ライティングの基本「三点照明」のポイントをプロが解説【動画撮影初心者】
2023.03.17
今回の『動画の学校 ボーダーレスゼミ』のテーマは、ライティングの基本である三点照明について。三点照明の基本設計から実践のポイントまでわかりやすく解説していきます。
三点照明は映像学校で一番最初に教わる照明の基本です。
動画撮影の場合は写真撮影と違い、被写体が動くこともあるのでその通りに撮影することは多くないかもしれませんが、基本を押さえておくと応用がきくので是非覚えて欲しいです。
1.三点照明の構成
三点照明は、3種類のライトの配置によって構成されています。
①キーライト
一番明るいメインのライト。被写体の斜め45度になるように高い位置に設置する。
屋外例)太陽光
キーライトだけでは反対側に影ができてしまいます。影が出すぎるとあまりきれいに映りません。
②フィルライト
キーライトの影(明暗差)を和らげるライト。光量はキーライトの明るさの1/3~1/4程度で調整する。
屋外例)レフ版
レフ板で太陽光を反射させて暗明差を和らげます。
フィルライトのみの光の当たり方を見てみましょう
③バックライト
被写体の輪郭やエッジを出すライト。光量はキーライトの1/2以上が基本だが、演出によってはキーライトより強くしても良い。
バックライトのみの光の当たり方を見てみましょう
三点照明まとめ
2. 三点照明の基本の考え方
基本の三点照明を理解すると、室内だけでなく屋外での撮影にも応用が効きます。ぜひマスターしておきましょう。
①キーライトを確認
一番明るい光はどれなのか?
②フィルライトの調整
キーライトで生まれた影をどうするか?
③バックライトの調整
被写体の雰囲気や輪郭はどうするか?
3. 照明設計のポイントまとめ
照明は明るくするためではなく影を作るための作業です。そのため、どのような雰囲気の影を作るかが照明設計のポイントになります。
- 照明の基本は三点照明
- 一番明るい光をどこに当てるのか
- 照明は影を設計するもの
【豆知識】背景に演出を加える「バックグラウンドライト」とは?
基本の三点照明以外にも、動画撮影に使われるライティングテクニックはたくさんあります。そのなかの1つが「バックグラウンドライト」です。
バックグラウンドライトの効果とは?
「バックグラウンド」=「背景」に向けて照射するライトを、バックグラウンドライトと呼びます。基本は被写体より後ろに照明器具を配置し、被写体に直接光が当たらない向きで使います。
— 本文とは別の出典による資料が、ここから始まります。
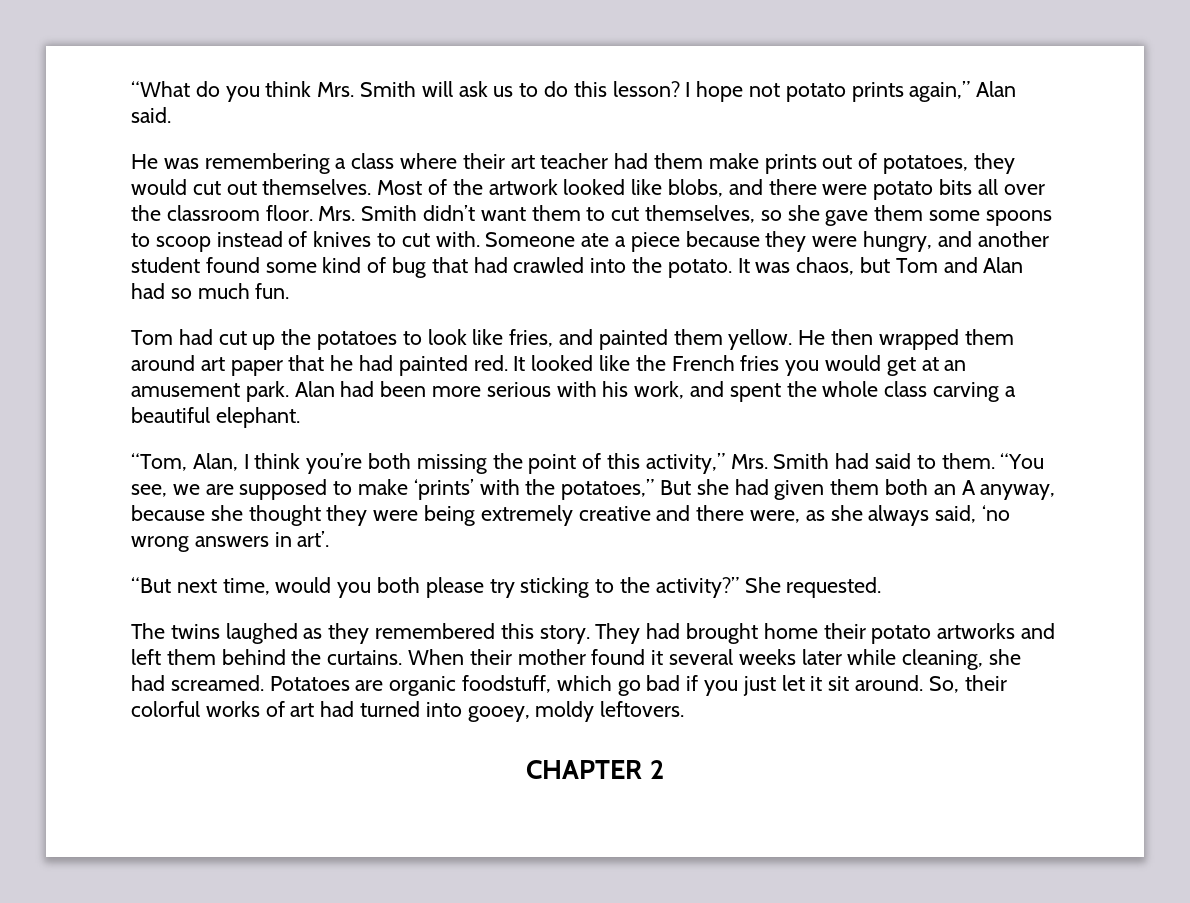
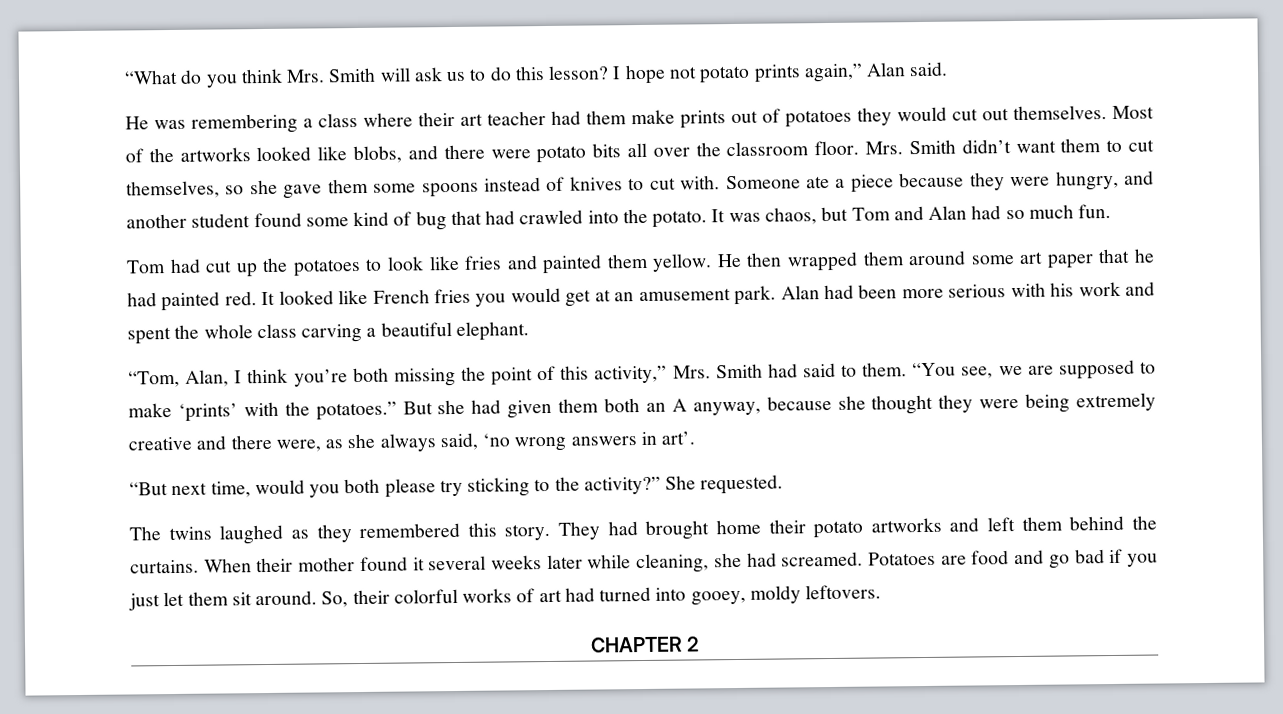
- He was remembering a class where their art teacher had them make prints out of potatoes, they would cut out themselves.
+ He was remembering a class where their art teacher had them make prints out of potatoes they would cut out themselves.
- Most of the artwork looked like blobs, and there were potato bits all over the classroom floor.
+ Most of the artworks looked like blobs, and there were potato bits all over the classroom floor.
- Mrs. Smith didn’t want them to cut themselves, so she gave them some spoons to scoop instead of knives to cut with.
+ Mrs. Smith didn’t want them to cut themselves, so she gave them some spoons instead of knives to cut with.
- Tom had cut up the potatoes to look like fries, and painted them yellow.
+ Tom had cut up the potatoes to look like fries and painted them yellow.
- He then wrapped them around art paper that he had painted red.
+ He then wrapped them around some art paper that he had painted red.
- It looked like the French fries you would get at an amusement park.
+ It looked like French fries you would get at an amusement park.
- Alan had been more serious with his work, and spent the whole class carving a beautiful elephant.
+ Alan had been more serious with his work and spent the whole class carving a beautiful elephant.
- “You see, we are supposed to make ‘prints’ with the potatoes,” But she had given them both an A anyway, because she thought they were being extremely creative and there were, as she always said, ‘no wrong answers in art’.
+ “You see, we are supposed to make ‘prints’ with the potatoes.” But she had given them both an A anyway, because she thought they were being extremely creative and there were, as she always said, ‘no wrong answers in art’.
- Potatoes are organic foodstuff, which go bad if you just let it sit around.
+ Potatoes are food and go bad if you just let them sit around.

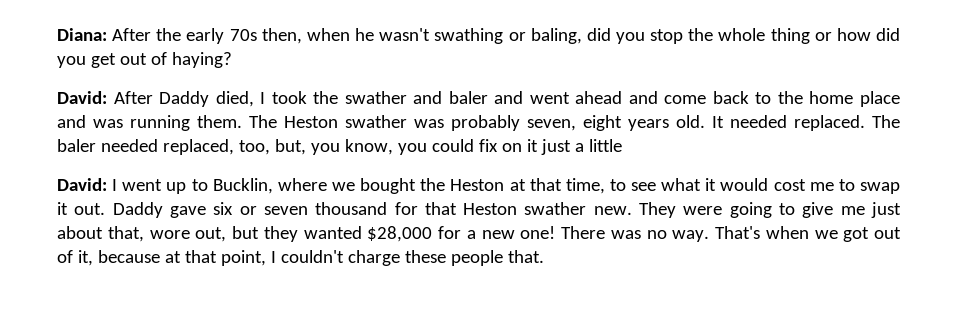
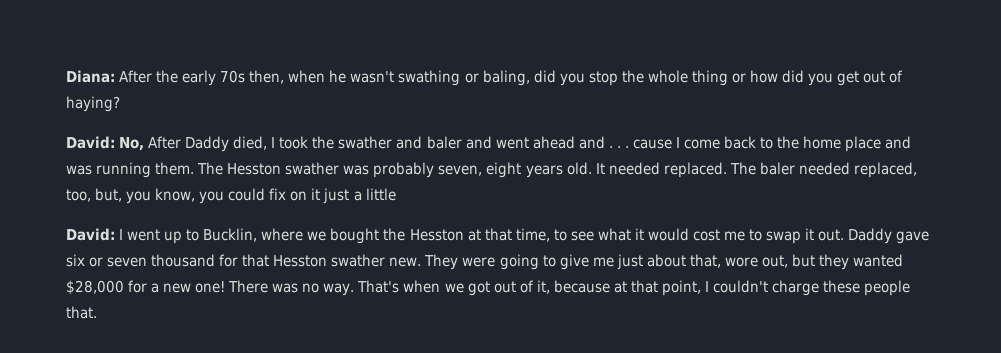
- David: After Daddy died, I took the swather and baler and went ahead and come back to the home place and was running them.
+ David: No, After Daddy died, I took the swather and baler and went ahead and . . . cause I come back to the home place and was running them.
- The Heston swather was probably seven, eight years old.
+ The Hesston swather was probably seven, eight years old.
- David: I went up to Bucklin, where we bought the Heston at that time, to see what it would cost me to swap it out.
+ David: I went up to Bucklin, where we bought the Hesston at that time, to see what it would cost me to swap it out.
- Daddy gave six or seven thousand for that Heston swather new.
+ Daddy gave six or seven thousand for that Hesston swather new.

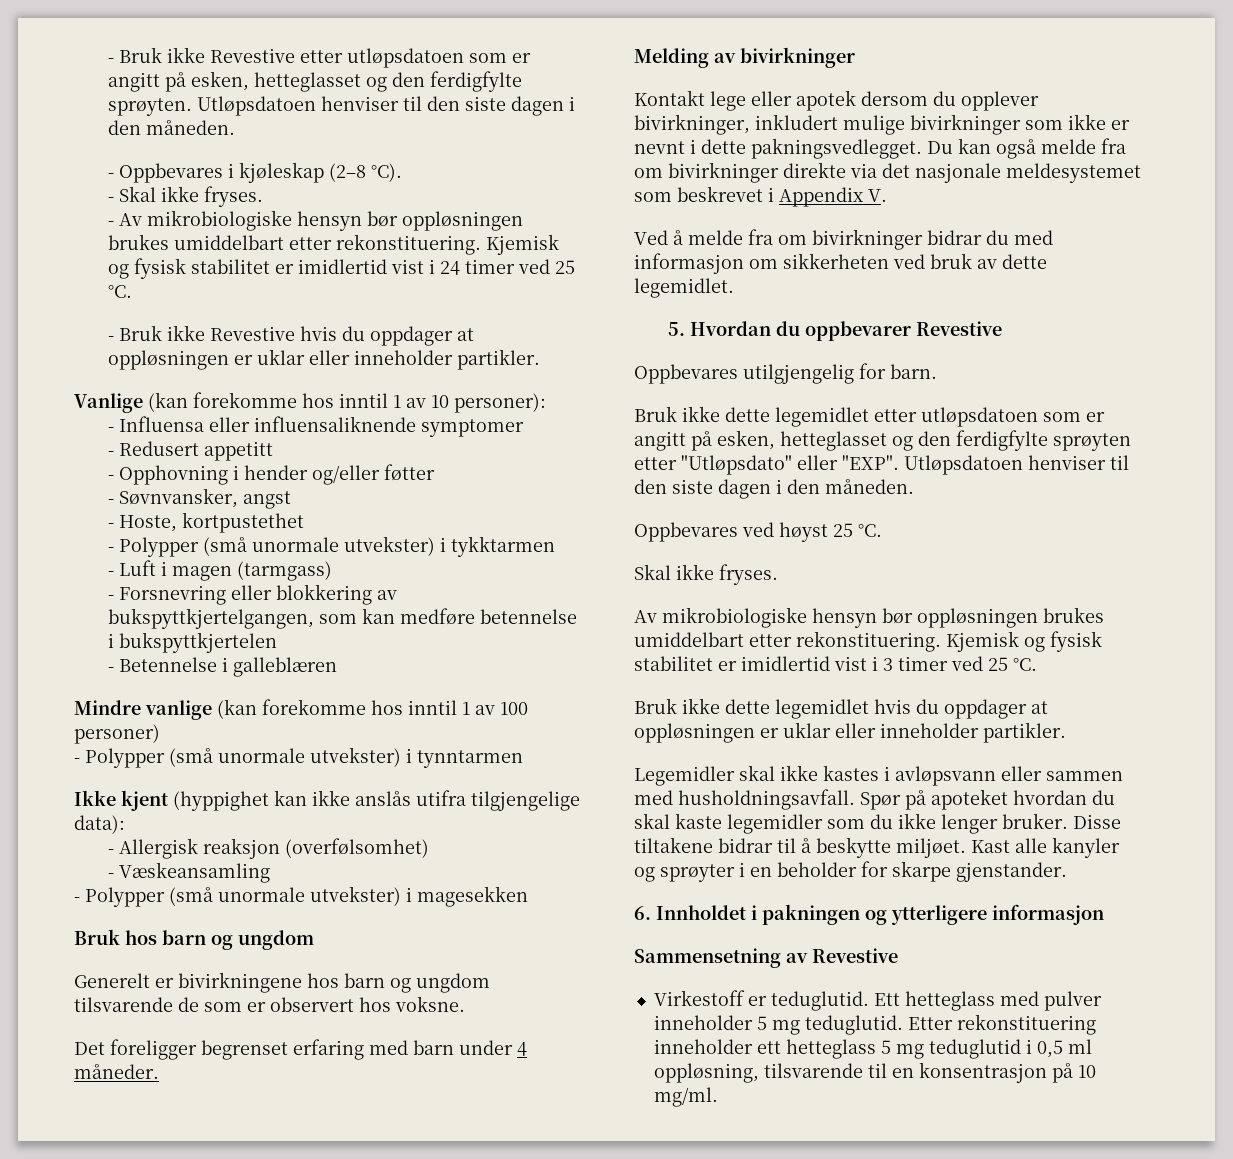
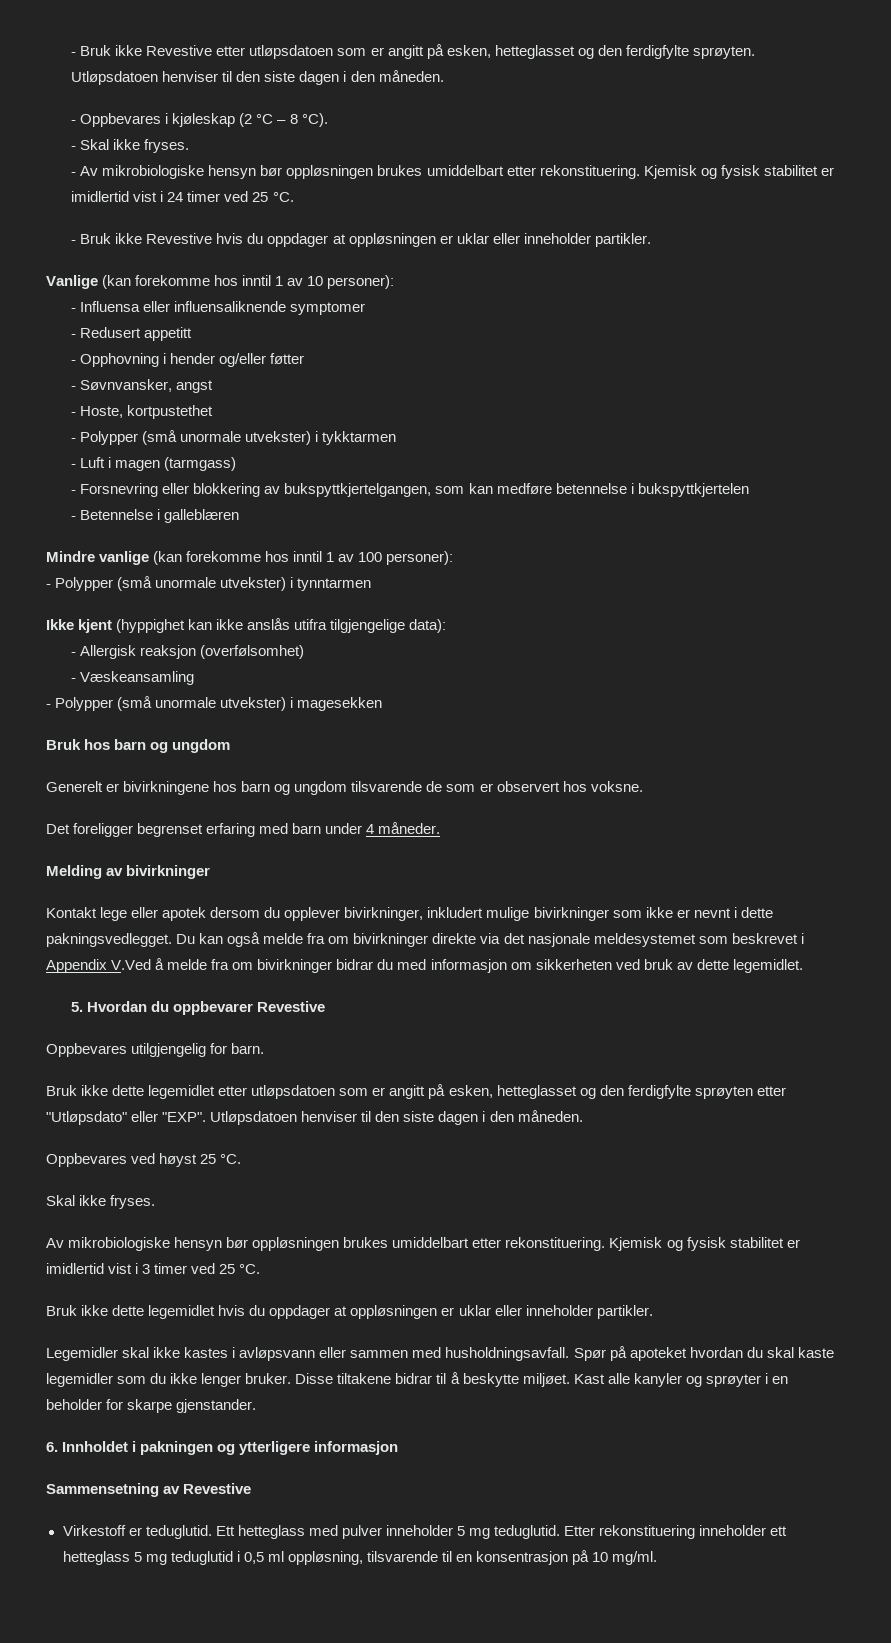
- - Oppbevares i kjøleskap (2–8 °C).
+ - Oppbevares i kjøleskap (2 °C – 8 °C).
- Mindre vanlige (kan forekomme hos inntil 1 av 100 personer)
+ Mindre vanlige (kan forekomme hos inntil 1 av 100 personer):
- Du kan også melde fra om bivirkninger direkte via det nasjonale meldesystemet som beskrevet i Appendix V.
- Ved å melde fra om bivirkninger bidrar du med informasjon om sikkerheten ved bruk av dette legemidlet.
+ Du kan også melde fra om bivirkninger direkte via det nasjonale meldesystemet som beskrevet i Appendix V.Ved å melde fra om bivirkninger bidrar du med informasjon om sikkerheten ved bruk av dette legemidlet.

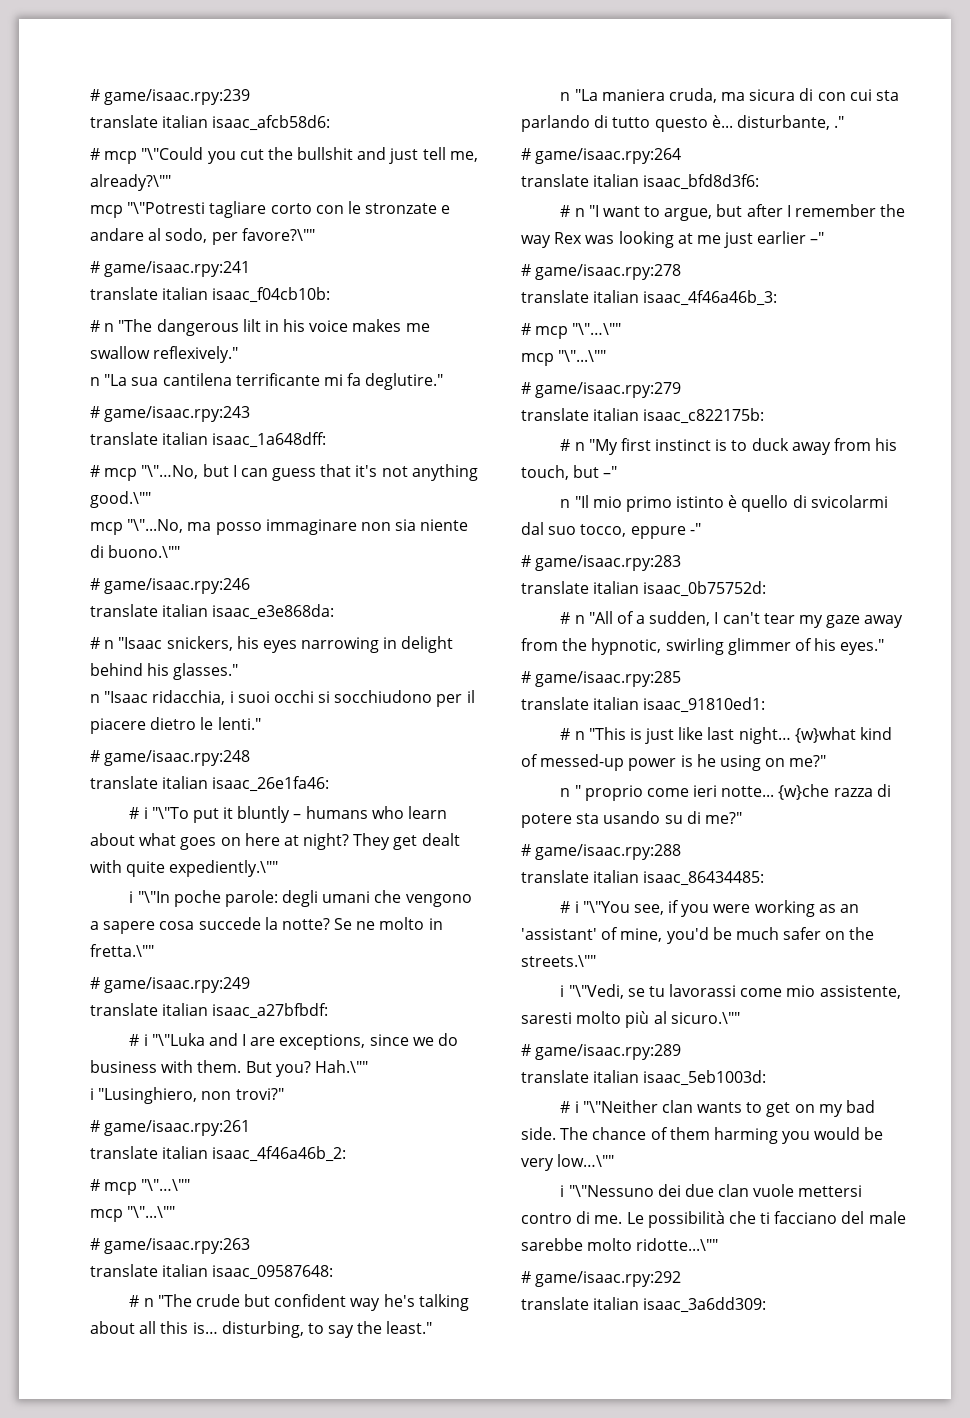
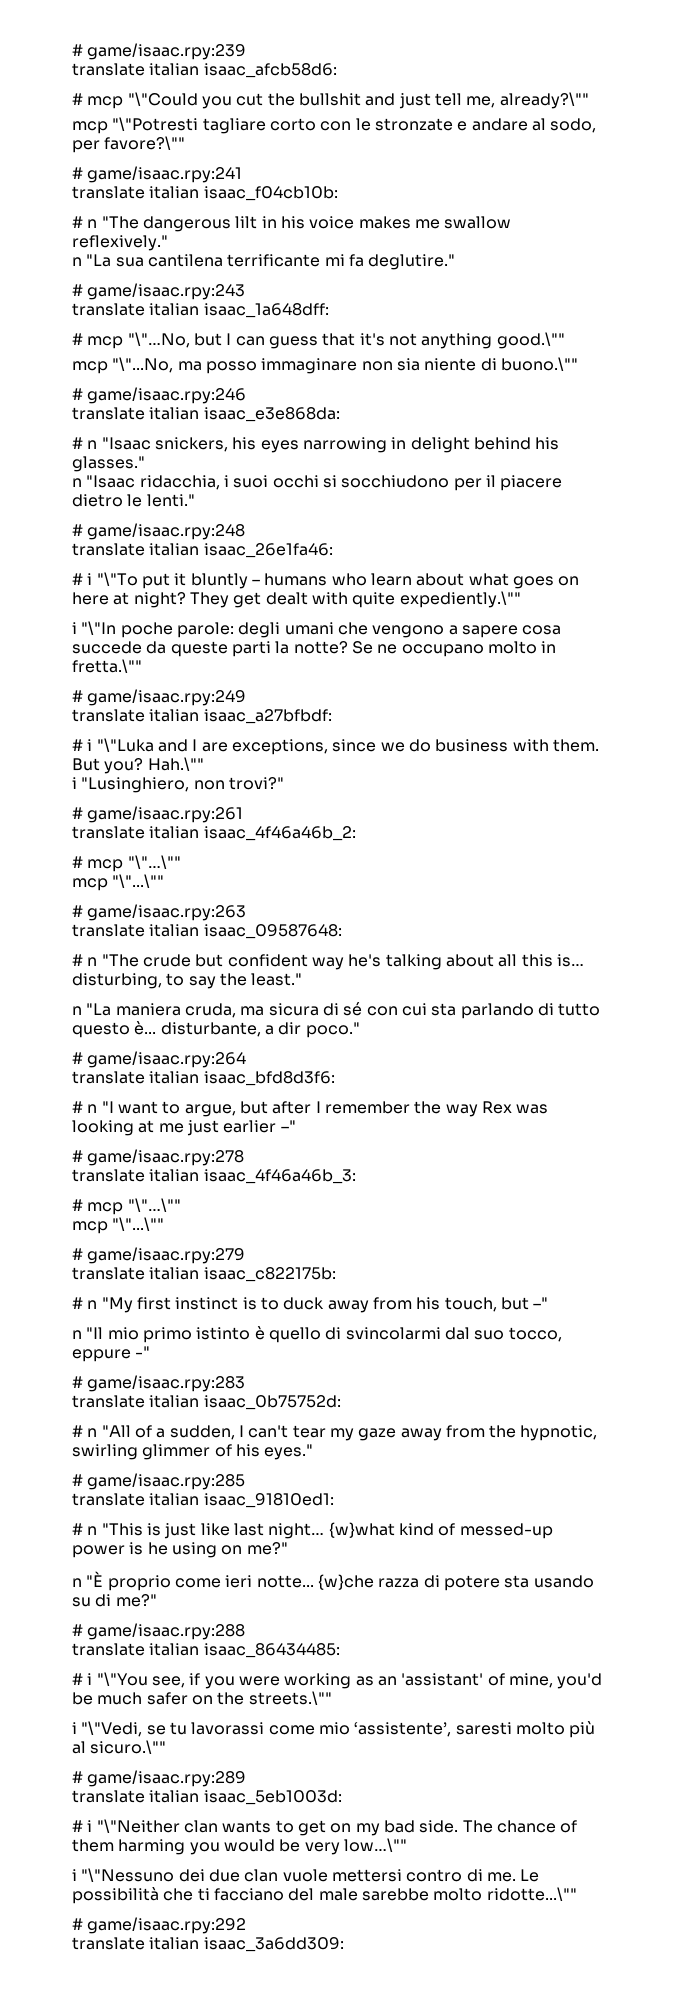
- i "\"In poche parole: degli umani che vengono a sapere cosa succede la notte?
+ i "\"In poche parole: degli umani che vengono a sapere cosa succede da queste parti la notte?
- Se ne molto in fretta.\""
+ Se ne occupano molto in fretta.\""
- n "La maniera cruda, ma sicura di con cui sta parlando di tutto questo è... disturbante, ."
+ n "La maniera cruda, ma sicura di sé con cui sta parlando di tutto questo è... disturbante, a dir poco."
- n "Il mio primo istinto è quello di svicolarmi dal suo tocco, eppure -"
+ n "Il mio primo istinto è quello di svincolarmi dal suo tocco, eppure -"
- n " proprio come ieri notte...
+ n "È proprio come ieri notte...
- i "\"Vedi, se tu lavorassi come mio assistente, saresti molto più al sicuro.\""
+ i "\"Vedi, se tu lavorassi come mio ‘assistente’, saresti molto più al sicuro.\""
被写体に向けて光を当てる三点照明の場合、基本的には被写体をどのように見せるかがメインの目的でした。しかし背景に光を当てるバックグラウンドライトの場合、被写体そのものではなく背景や空間全体に演出を加えるのが主な目的になります。
被写体には直接関与しないものの、バックグラウンドライトを上手に使うと画面全体の雰囲気を作ることができます。背景の光と影を調整することで空間に奥行きが出るため、被写体をさらに際立たせる効果もあります。
バックグラウンドライトを使ったライティングテクニックの例
バックグラウンドライトを使うメリットの1つに、限られたスタジオ環境のなかでも異なる印象の画を撮影できることがあります。
例1)グラデーション背景
ペーパーバックや壁面を使った撮影にバックグラウンドライトを加えると、光の強弱によりグラデーション背景を作ることができます。
例えばグレーのペーパーバックの中心にライトを当てた場合。光量が多い中心部分は白くなり、適正な光量が当たっている部分は本来のグレーに、光量が少なくなる外側に行くにつれて黒に近い色になります。
光の位置をずらせばグラデーションの始点も変わるので、画面内の雰囲気を変化させることができます。
例2)白飛び背景
白ホリ(白壁)や白のペーパーバックにバックグラウンドライトを組み合わせることで、まるで白抜き加工をしたような真っ白なシーンを撮ることも可能です。
まず、被写体を壁から少し離した状態で被写体の後ろから壁に向けてバックグラウンドライトを設置します。このとき、バックグラウンドライトの光が被写体に干渉しないようにレフ版やカポックなどを使って調整します。最後に被写体を照らすキーライトを設置すると、背景だけが白飛びした画が完成します。